◆ **Try it**: All of the entries, apart from their pictures, are to be copied verbatim.

◆ **Data for this exercise**:
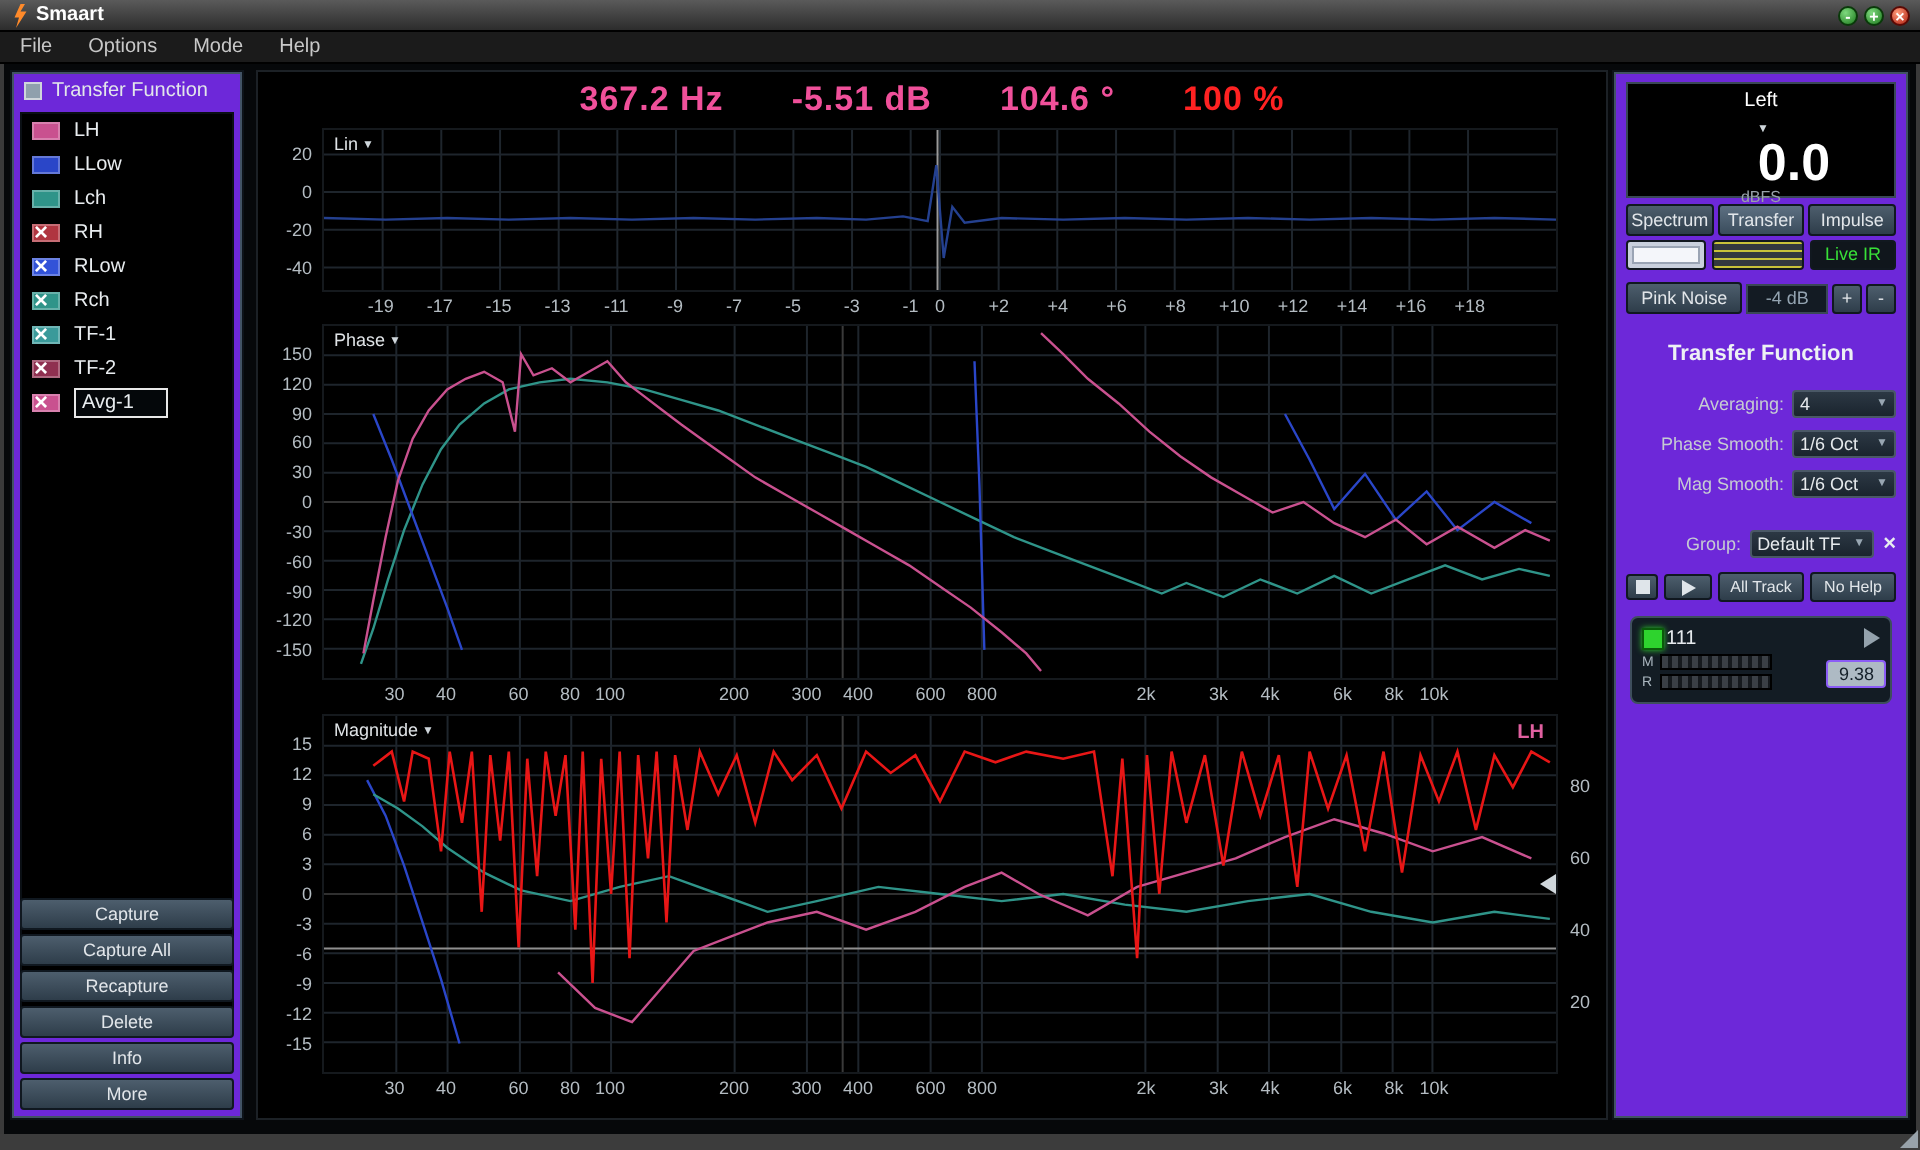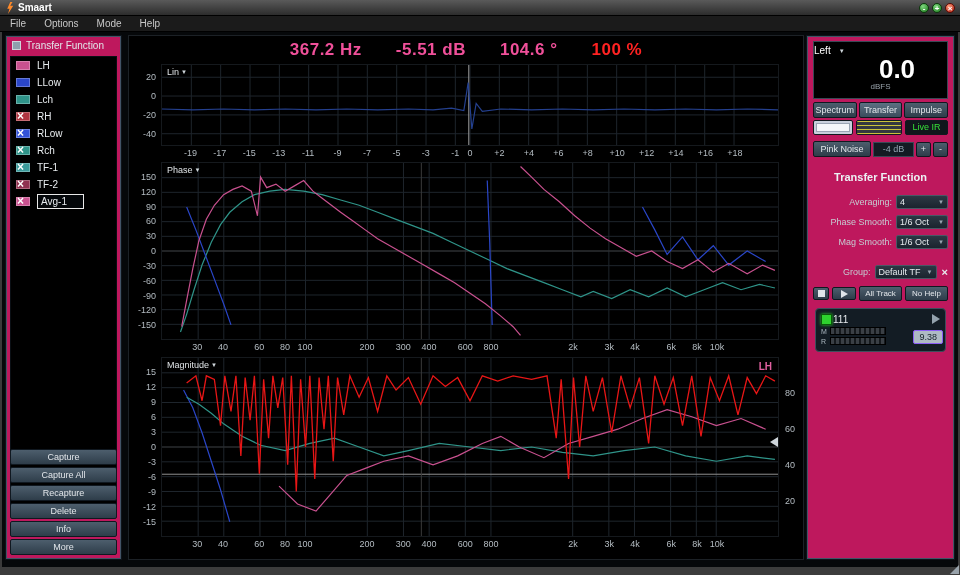--- a/index.html
+++ b/index.html
@@ -13,21 +13,21 @@
   .win-btn{width:10px;height:10px;border-radius:50%;font-size:8px;line-height:10px;text-align:center;color:#fff;font-weight:bold;}
   .win-btn.min,.win-btn.max{background:radial-gradient(circle at 35% 30%,#7ed87e,#1d7a1d);border:1px solid #0a3a0a;box-sizing:border-box;}
   .win-btn.close{background:radial-gradient(circle at 35% 30%,#ff9a7a,#b02010);border:1px solid #5a0a05;box-sizing:border-box;}
   #menubar{position:absolute;left:0;top:16px;right:0;height:15px;background:#1b1b1b;display:flex;align-items:center;gap:18px;padding:0 10px;border-bottom:1px solid #000;z-index:5;}
   .menu-item{font-size:10px;color:#c8c8c8;}
   #frame{position:absolute;left:0;top:31px;right:0;bottom:0;background:#06080a;border-left:2px solid #3a3a3a;border-right:2px solid #3a3a3a;box-sizing:border-box;}
   #bottombar{position:absolute;left:0;bottom:0;right:0;height:8px;background:#3c3c3c;}
   #grip{position:absolute;right:1px;bottom:1px;width:0;height:0;border-bottom:9px solid #98a2aa;border-left:9px solid transparent;}
 
   
-  .panel{position:absolute;background:#be185d;border:1px solid #0d1319;box-shadow:inset 0 0 0 1px #425365;box-sizing:border-box;}
+  .panel{position:absolute;background:#6d28d9;border:1px solid #0d1319;box-shadow:inset 0 0 0 1px #425365;box-sizing:border-box;}
   #left-panel{left:5px;top:35px;width:117px;height:525px;}
   #right-panel{left:806px;top:35px;width:149px;height:525px;}
   #center{position:absolute;left:128px;top:35px;width:676px;height:525px;background:#000;border:1px solid #1c2126;box-sizing:border-box;}
 
   
   #lp-header{height:18px;display:flex;align-items:center;gap:5px;padding:0 6px;font-size:10px;color:#e2e6ea;}
   #lp-header .sq{width:7px;height:7px;border:1px solid #cfd6db;background:#8fa0ad;}
   #trace-list{position:absolute;left:4px;top:20px;right:4px;height:450px;background:#000;border:1px solid #0a0f14;}
   .trace-row{position:relative;height:17px;}
   .swatch{position:absolute;left:5px;top:4px;width:14px;height:9px;border:1px solid rgba(255,255,255,.28);box-sizing:border-box;}
@@ -59,21 +59,21 @@
   #ylab2-mag{left:652px;top:321px;height:180px;}
   .xlab{position:absolute;height:14px;}
   .xlab span{position:absolute;top:1px;transform:translateX(-50%);font-size:9px;color:#b4bcc2;white-space:nowrap;}
   #xlab-lin{left:32px;top:111px;width:618px;}
   #xlab-phase{left:32px;top:305px;width:618px;}
   #xlab-mag{left:32px;top:502px;width:618px;}
   .tri{position:absolute;right:0;width:0;height:0;border-top:5px solid transparent;border-bottom:5px solid transparent;border-right:8px solid #cfd6db;transform:translateY(-50%);z-index:2;}
 
   
   #meterbox{position:absolute;left:6px;top:5px;width:133px;height:56px;background:#000;border:1px solid #3a4856;}
-  #meter-ch{display:flex;align-items:center;gap:6px;font-size:10px;color:#fff;margin-top:3px;}
+  #meter-ch{display:flex;justify-content:center;align-items:center;gap:6px;font-size:10px;color:#fff;margin-top:3px;flex-direction:column;}
   #meter-val{text-align:center;font-size:26px;font-weight:bold;color:#fff;line-height:26px;padding-left:33px;}
   #meter-unit{text-align:center;font-size:8px;color:#98a2aa;}
   #tabs{position:absolute;left:6px;top:66px;right:6px;display:flex;gap:2px;}
   .tab{flex:1;}
   .tab.active{background:linear-gradient(#5d7082,#3a4c5c);}
   #view-row{position:absolute;left:6px;top:84px;right:6px;display:flex;gap:3px;align-items:center;}
   #view-blank{width:38px;height:13px;background:#c9d0dd;border:1px solid #11181f;border-radius:2px;position:relative;}
   #view-blank::after{content:"";position:absolute;inset:2px;background:#f4f6fa;border:1px solid #9aa4b4;}
   #view-lines{width:44px;height:13px;border:1px solid #11181f;border-radius:2px;background:repeating-linear-gradient(0deg,#c9c23a,#c9c23a 1px,#33383f 1px,#33383f 4px);}
   #live-ir{flex:1;height:13px;background:#10161c;border:1px solid #11181f;border-radius:2px;color:#38e038;font-size:9px;text-align:center;line-height:13px;}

◆ **Written answer**:
--- a/index.html
+++ b/index.html
@@ -13,21 +13,21 @@
   .win-btn{width:10px;height:10px;border-radius:50%;font-size:8px;line-height:10px;text-align:center;color:#fff;font-weight:bold;}
   .win-btn.min,.win-btn.max{background:radial-gradient(circle at 35% 30%,#7ed87e,#1d7a1d);border:1px solid #0a3a0a;box-sizing:border-box;}
   .win-btn.close{background:radial-gradient(circle at 35% 30%,#ff9a7a,#b02010);border:1px solid #5a0a05;box-sizing:border-box;}
   #menubar{position:absolute;left:0;top:16px;right:0;height:15px;background:#1b1b1b;display:flex;align-items:center;gap:18px;padding:0 10px;border-bottom:1px solid #000;z-index:5;}
   .menu-item{font-size:10px;color:#c8c8c8;}
   #frame{position:absolute;left:0;top:31px;right:0;bottom:0;background:#06080a;border-left:2px solid #3a3a3a;border-right:2px solid #3a3a3a;box-sizing:border-box;}
   #bottombar{position:absolute;left:0;bottom:0;right:0;height:8px;background:#3c3c3c;}
   #grip{position:absolute;right:1px;bottom:1px;width:0;height:0;border-bottom:9px solid #98a2aa;border-left:9px solid transparent;}
 
   
-  .panel{position:absolute;background:#be185d;border:1px solid #0d1319;box-shadow:inset 0 0 0 1px #425365;box-sizing:border-box;}
+  .panel{position:absolute;background:#6d28d9;border:1px solid #0d1319;box-shadow:inset 0 0 0 1px #425365;box-sizing:border-box;}
   #left-panel{left:5px;top:35px;width:117px;height:525px;}
   #right-panel{left:806px;top:35px;width:149px;height:525px;}
   #center{position:absolute;left:128px;top:35px;width:676px;height:525px;background:#000;border:1px solid #1c2126;box-sizing:border-box;}
 
   
   #lp-header{height:18px;display:flex;align-items:center;gap:5px;padding:0 6px;font-size:10px;color:#e2e6ea;}
   #lp-header .sq{width:7px;height:7px;border:1px solid #cfd6db;background:#8fa0ad;}
   #trace-list{position:absolute;left:4px;top:20px;right:4px;height:450px;background:#000;border:1px solid #0a0f14;}
   .trace-row{position:relative;height:17px;}
   .swatch{position:absolute;left:5px;top:4px;width:14px;height:9px;border:1px solid rgba(255,255,255,.28);box-sizing:border-box;}
@@ -59,21 +59,21 @@
   #ylab2-mag{left:652px;top:321px;height:180px;}
   .xlab{position:absolute;height:14px;}
   .xlab span{position:absolute;top:1px;transform:translateX(-50%);font-size:9px;color:#b4bcc2;white-space:nowrap;}
   #xlab-lin{left:32px;top:111px;width:618px;}
   #xlab-phase{left:32px;top:305px;width:618px;}
   #xlab-mag{left:32px;top:502px;width:618px;}
   .tri{position:absolute;right:0;width:0;height:0;border-top:5px solid transparent;border-bottom:5px solid transparent;border-right:8px solid #cfd6db;transform:translateY(-50%);z-index:2;}
 
   
   #meterbox{position:absolute;left:6px;top:5px;width:133px;height:56px;background:#000;border:1px solid #3a4856;}
-  #meter-ch{display:flex;align-items:center;gap:6px;font-size:10px;color:#fff;margin-top:3px;}
+  #meter-ch{display:flex;justify-content:center;align-items:center;gap:6px;font-size:10px;color:#fff;margin-top:3px;flex-direction:column;}
   #meter-val{text-align:center;font-size:26px;font-weight:bold;color:#fff;line-height:26px;padding-left:33px;}
   #meter-unit{text-align:center;font-size:8px;color:#98a2aa;}
   #tabs{position:absolute;left:6px;top:66px;right:6px;display:flex;gap:2px;}
   .tab{flex:1;}
   .tab.active{background:linear-gradient(#5d7082,#3a4c5c);}
   #view-row{position:absolute;left:6px;top:84px;right:6px;display:flex;gap:3px;align-items:center;}
   #view-blank{width:38px;height:13px;background:#c9d0dd;border:1px solid #11181f;border-radius:2px;position:relative;}
   #view-blank::after{content:"";position:absolute;inset:2px;background:#f4f6fa;border:1px solid #9aa4b4;}
   #view-lines{width:44px;height:13px;border:1px solid #11181f;border-radius:2px;background:repeating-linear-gradient(0deg,#c9c23a,#c9c23a 1px,#33383f 1px,#33383f 4px);}
   #live-ir{flex:1;height:13px;background:#10161c;border:1px solid #11181f;border-radius:2px;color:#38e038;font-size:9px;text-align:center;line-height:13px;}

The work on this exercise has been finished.